● RECORDS FOR THE EXERCISE
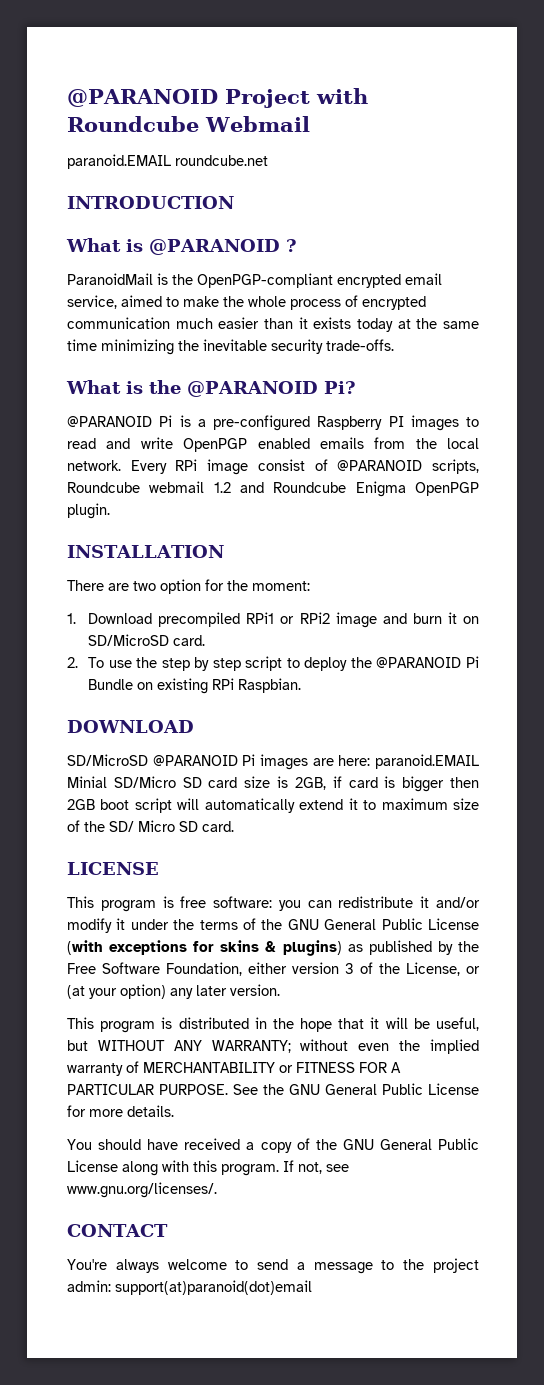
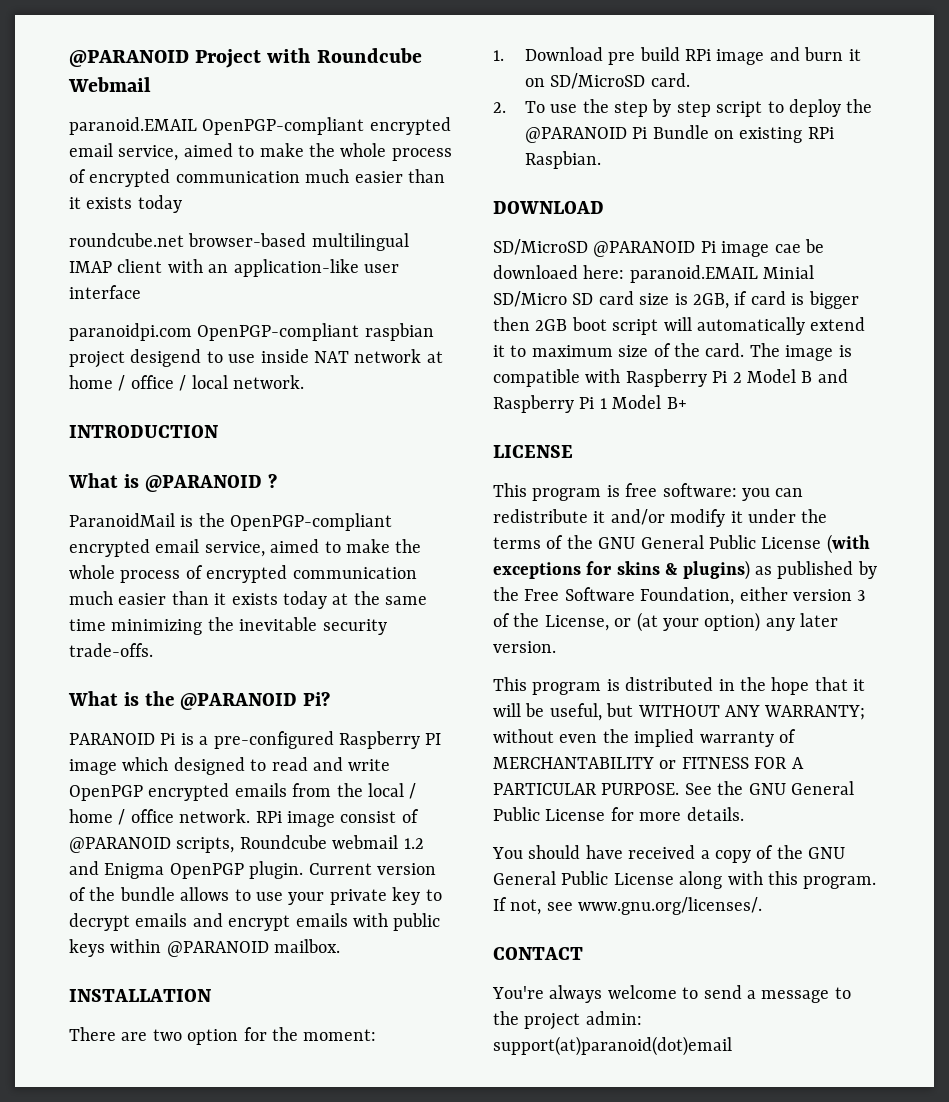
[175,155,268,166] roundcube.net -> [202,117,451,135] [69,143,452,161] [69,169,445,187] [69,195,182,213] [69,233,409,251] [69,259,399,277] [69,285,141,299] [69,323,434,341] [69,349,443,368] [69,375,304,391] OpenPGP-compliant encrypted email service, aimed to make the whole process of encrypted communication much easier than it exists today // roundcube.net browser-based multilingual IMAP client with an application-like user interface // paranoidpi.com OpenPGP-compliant raspbian project desigend to use inside NAT network at home / office / local network.
[67,416,152,427] @PARANOID -> [69,733,155,745] PARANOID
[410,415,459,431] images -> [69,757,245,775] image which designed
[257,438,310,449] enabled -> [148,783,230,801] encrypted
[67,460,167,474] network. Every -> [409,783,417,799] [69,809,251,825] / home / office network.
[273,482,347,493] Roundcube -> (99, 868) none
(110, 511) none -> [308,863,436,875] [69,887,442,905] [69,913,441,931] [69,939,341,957] Current version of the bundle allows to use your private key to decrypt emails and encrypt emails with public keys within @PARANOID mailbox.
[158,612,330,627] precompiled RPi1 or RPi2 -> [608,47,712,65] pre build RPi
[260,754,334,770] images are -> [721,239,824,257] [493,265,578,279] image cae be downloaed
[109,820,234,832] SD/ Micro SD card. -> [705,343,852,361] [493,369,848,387] [493,395,687,413] card. The image is compatible with Raspberry Pi 2 Model B and Raspberry Pi 1 Model B+

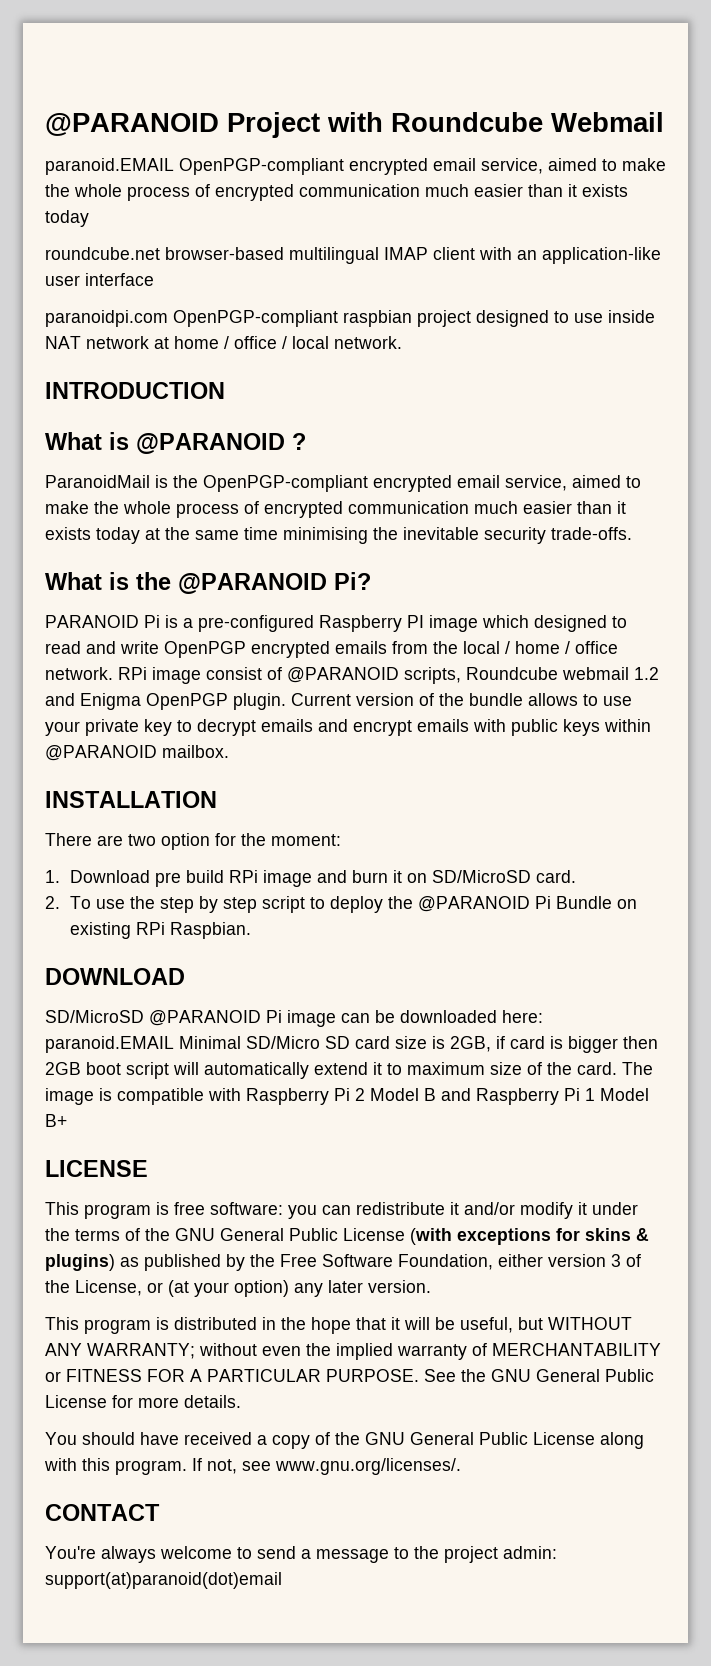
[130,349,202,367] desigend -> [476,310,549,327] designed
[111,619,203,635] minimizing -> [283,527,368,544] minimising
[774,239,824,253] [493,265,578,279] cae be downloaed -> [341,1010,497,1023] can be downloaded
[763,265,815,279] Minial -> [179,1036,241,1049] Minimal

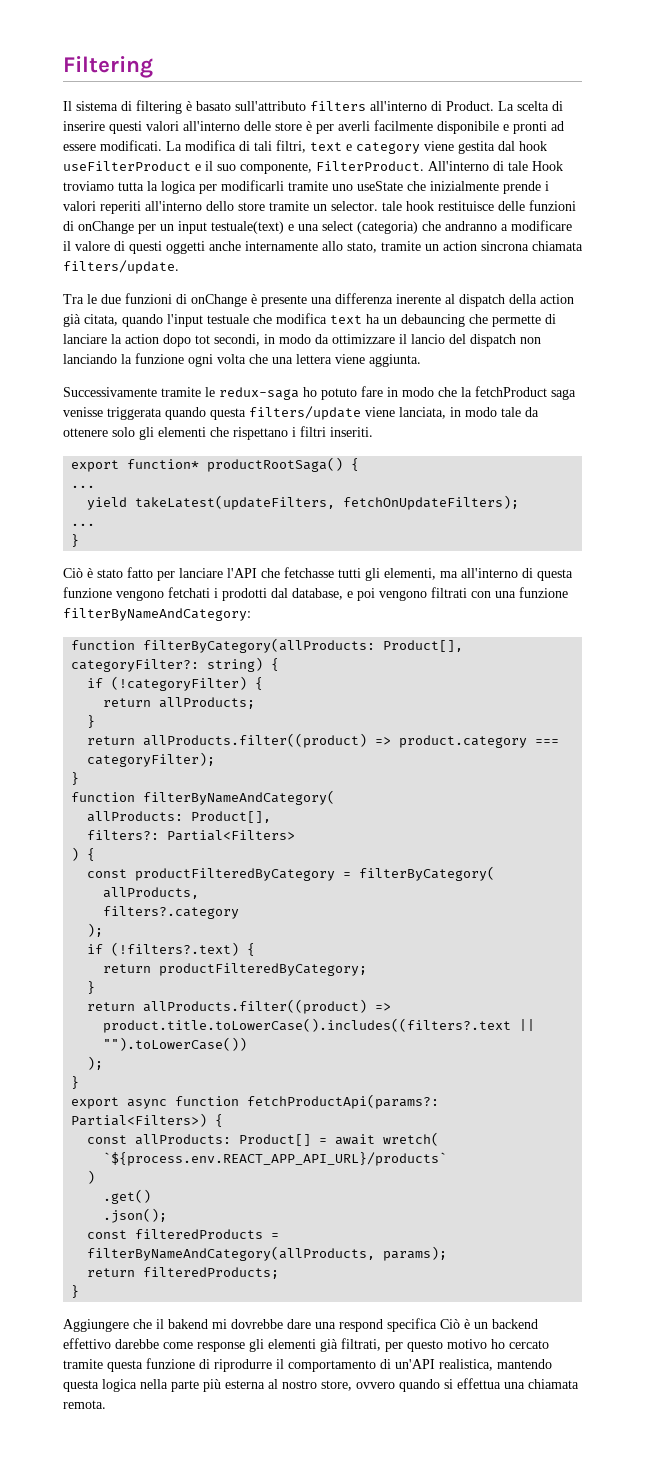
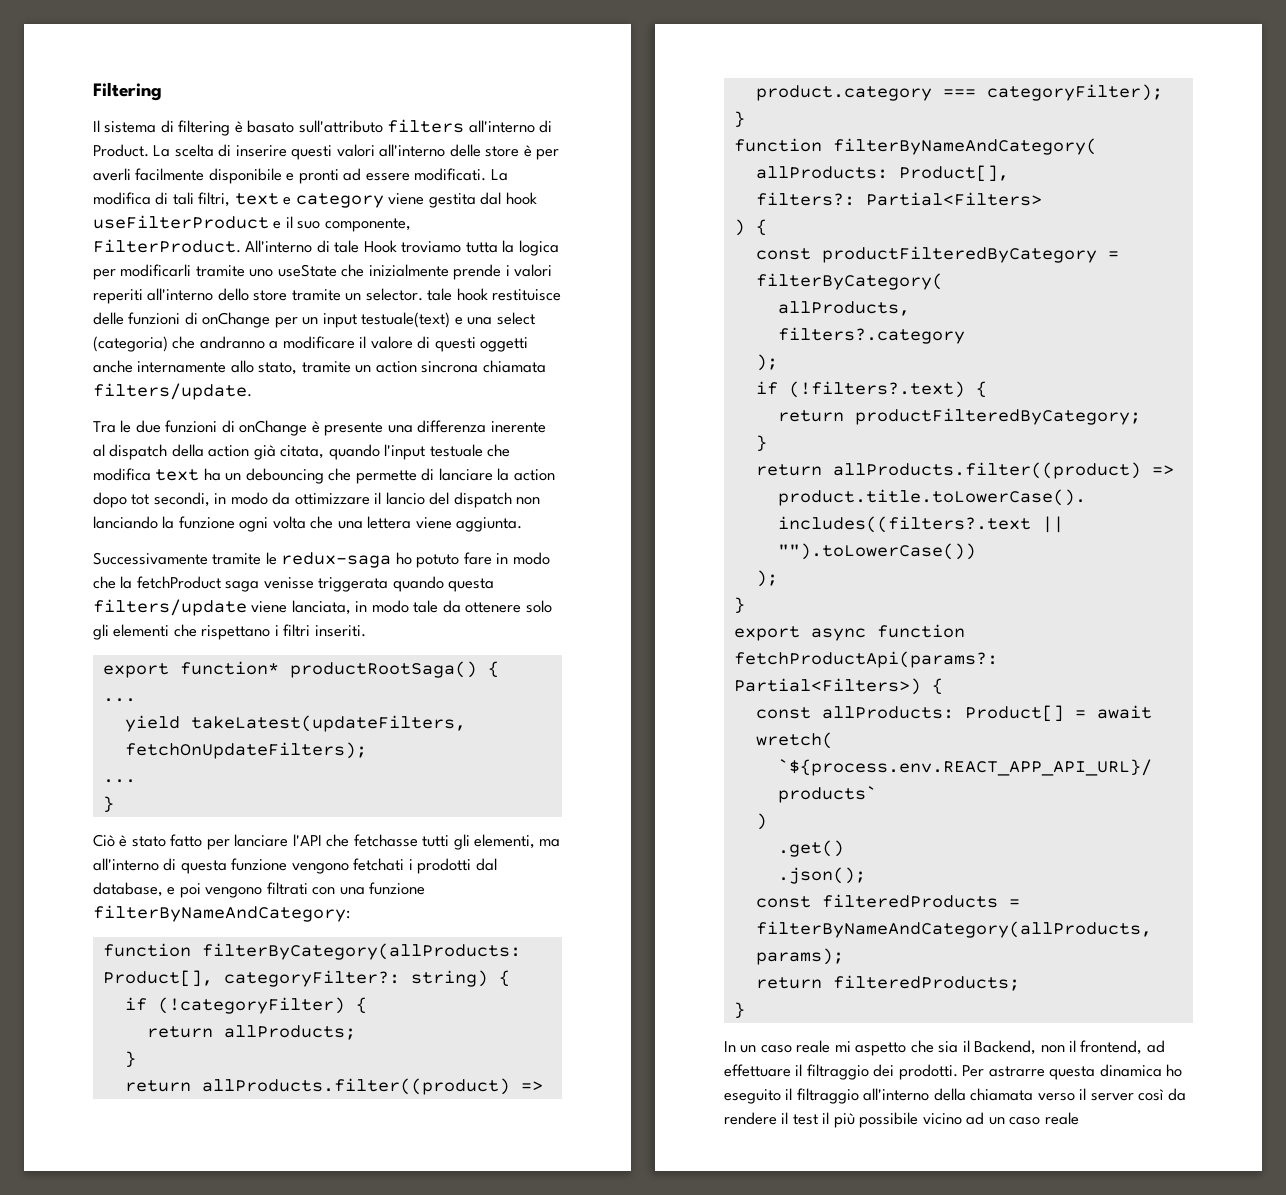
[401,314,465,327] debauncing -> [245,468,324,484] debouncing
[63,1318,538,1332] [63,1338,549,1352] [63,1358,552,1372] [63,1378,579,1392] [63,1400,106,1409] Aggiungere che il bakend mi dovrebbe dare una respond specifica Ciò è un backend effettivo darebbe come response gli elementi già filtrati, per questo motivo ho cercato tramite questa funzione di riprodurre il comportamento di un'API realistica, mantendo questa logica nella parte più esterna al nostro store, ovvero quando si effettua una chiamata remota. -> [724,1040,1165,1056] [724,1064,1183,1080] [724,1088,1186,1104] [724,1112,1079,1128] In un caso reale mi aspetto che sia il Backend, non il frontend, ad effettuare il filtraggio dei prodotti. Per astrarre questa dinamica ho eseguito il filtraggio all'interno della chiamata verso il server così da rendere il test il più possibile vicino ad un caso reale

● AIM OF THE TASK
Count how many of the lines in the material include the word "downloaed", and state that number without anything else.

● ANSWER BOX
2